Den unkenden Stammtisch, der trotz guter Vorhersage am Montag bei der Wochenend-Wanderung verregnet wurde, mag diese Kunde wohl nicht besänftigen. Aber ihm sei in Erinnerung gerufen, was der grosse amerikanische Journalist und Autor Mark Twain in einem solchen Moment gesagt haben soll: «Prognosen sind schwierig, vor allem, wenn sie die Zukunft betreffen.»
MARKUS KOCH
Messstation Tänikon: www.meteoschweiz.admin.ch/service-und-publikationen/ applikationen/messwerte-und-messnetze.html#station=TAE
Klimadiagramme: www.meteoschweiz.admin.ch/service-und-publikationen/ applikationen/ext/climate-climsheet.html
Die besten Wetter-Apps
MeteoSwiss
Die App des nationalen Wetterdienstes MeteoSchweiz informiert über Wetterveränderungen und Gefahren am aktuellen Standort (Hagel, Hochwasser, Lawinen, Waldbrände etc.), Pollenentwicklung, UV-Strahlung und Luftqualität.
SRF Meteo
Die klassische Wettervorhersage steht bei der App von SRF Meteo im Zentrum.

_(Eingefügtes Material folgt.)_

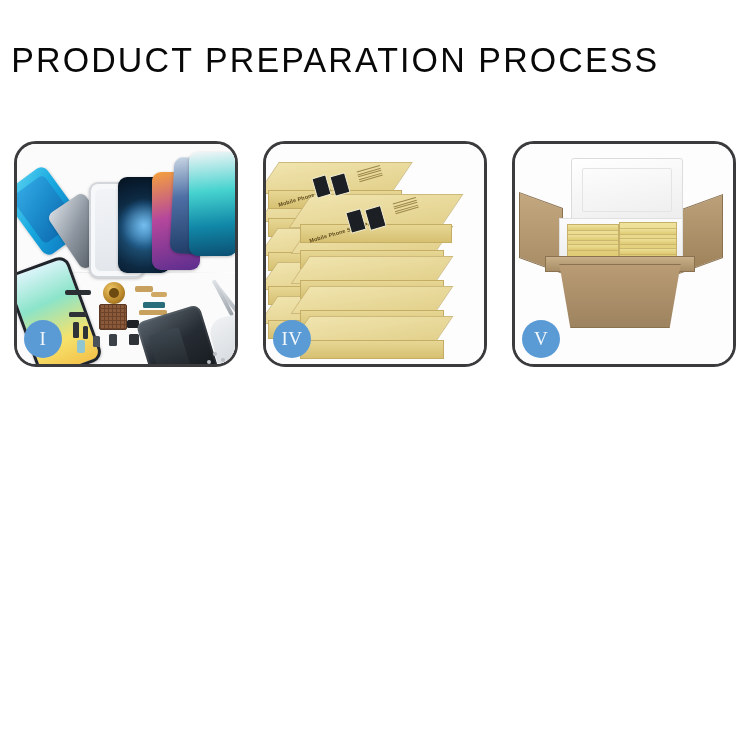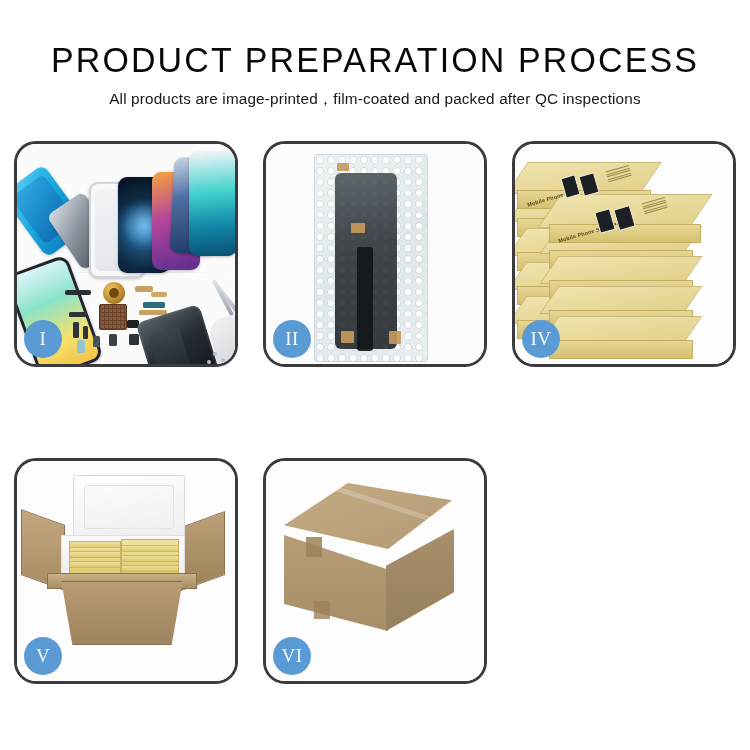--- a/index.html
+++ b/index.html
@@ -21,7 +21,7 @@
     left: 0;
     top: 0;
     width: 750px;
-    text-align: center;
+    text-align: left;
   }
   #page-title {
     margin: 0;

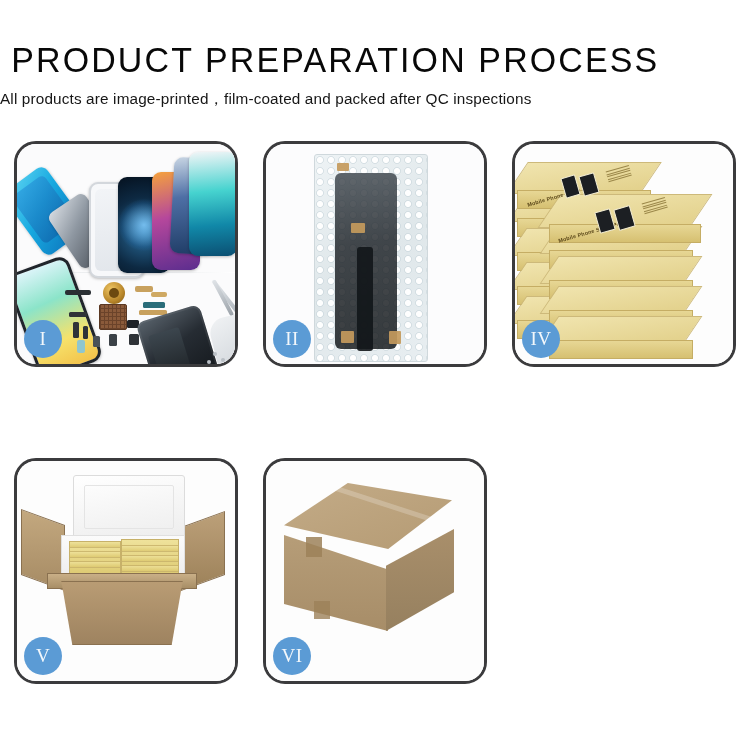--- a/index.html
+++ b/index.html
@@ -329,7 +329,6 @@
 
 <div id="header">
   <h1 id="page-title">PRODUCT PREPARATION PROCESS</h1>
-  <p id="page-subtitle">All products are image-printed，film-coated and packed after QC inspections</p>
 </div>
 
 <div id="steps-grid">

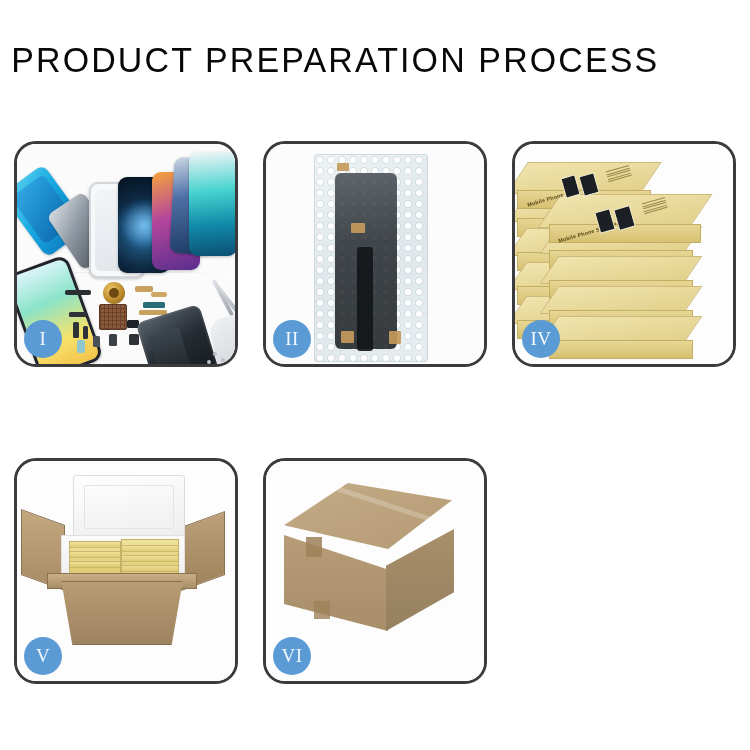--- a/index.html
+++ b/index.html
@@ -372,20 +372,6 @@
     <div class="step-badge">I</div>
   </div>
 
-  <div class="step-panel">
-    <div class="panel-photo">
-      <div class="p2-bg"></div>
-      <div class="bubble-pack">
-        <div class="inner-screen"></div>
-        <div class="inner-flex"></div>
-        <div class="tape" style="left:22px;top:8px;width:12px;height:8px;"></div>
-        <div class="tape" style="left:36px;top:68px;width:14px;height:10px;"></div>
-        <div class="tape" style="left:26px;top:176px;width:13px;height:12px;"></div>
-        <div class="tape" style="left:74px;top:176px;width:12px;height:13px;"></div>
-      </div>
-    </div>
-    <div class="step-badge">II</div>
-  </div>
 
 
   <div class="step-panel">

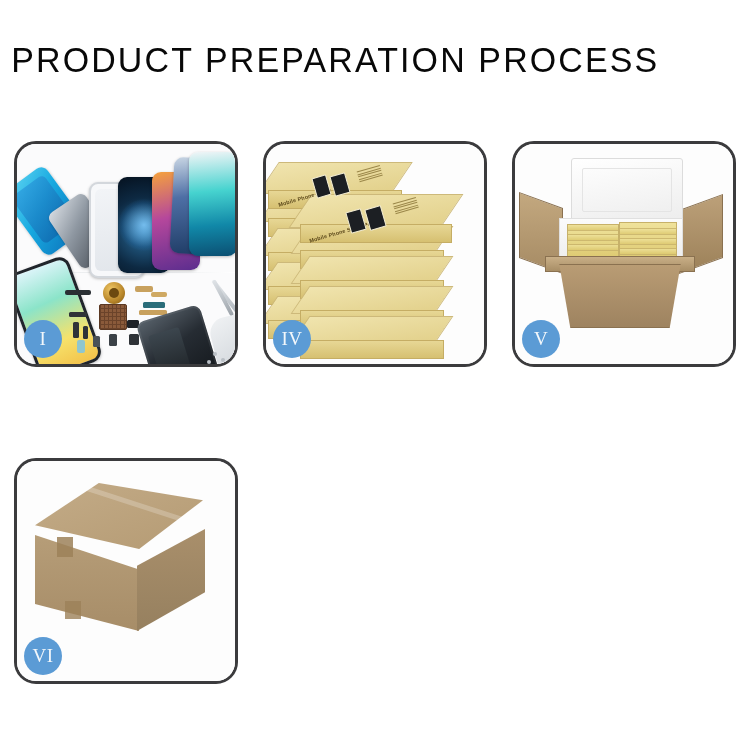--- a/index.html
+++ b/index.html
@@ -466,18 +466,6 @@
     <div class="step-badge">V</div>
   </div>
 
-  <div class="step-panel">
-    <div class="panel-photo">
-      <div class="p6-bg"></div>
-      <div class="b6-left"></div>
-      <div class="b6-right"></div>
-      <div class="b6-top"></div>
-      <div class="b6-seam"></div>
-      <div class="b6-tapeA"></div>
-      <div class="b6-tapeB"></div>
-    </div>
-    <div class="step-badge">VI</div>
-  </div>
 
 </div>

Dazu gibts Videos und Artikel zu Hintergrundthemen. Im Alpenraum sind zahlreiche Live-Kameras abrufbar.
Landi Wetter
Die Landi-App ist aufs Wesentliche ausgerichtet – Temperatur und Niederschlag – und deshalb sehr übersichtlich. Die Prognosen basieren auf Daten von Meteonews und werden dreimal täglich aktualisiert. Das Regenradar gilt als sehr genau.
Meteoblue
Entwickelt von einem Spin-off der Universität Basel, deckt Meteoblue die Welt ab und kombiniert verschiedene Wettermodelle. Die «Where2Go»-Funktion findet Orte im Umkreis mit dem besten Wetter.
Alle Smartphone-Apps sind kostenlos zum Download verfügbar in den App-Stores für Android und Apple.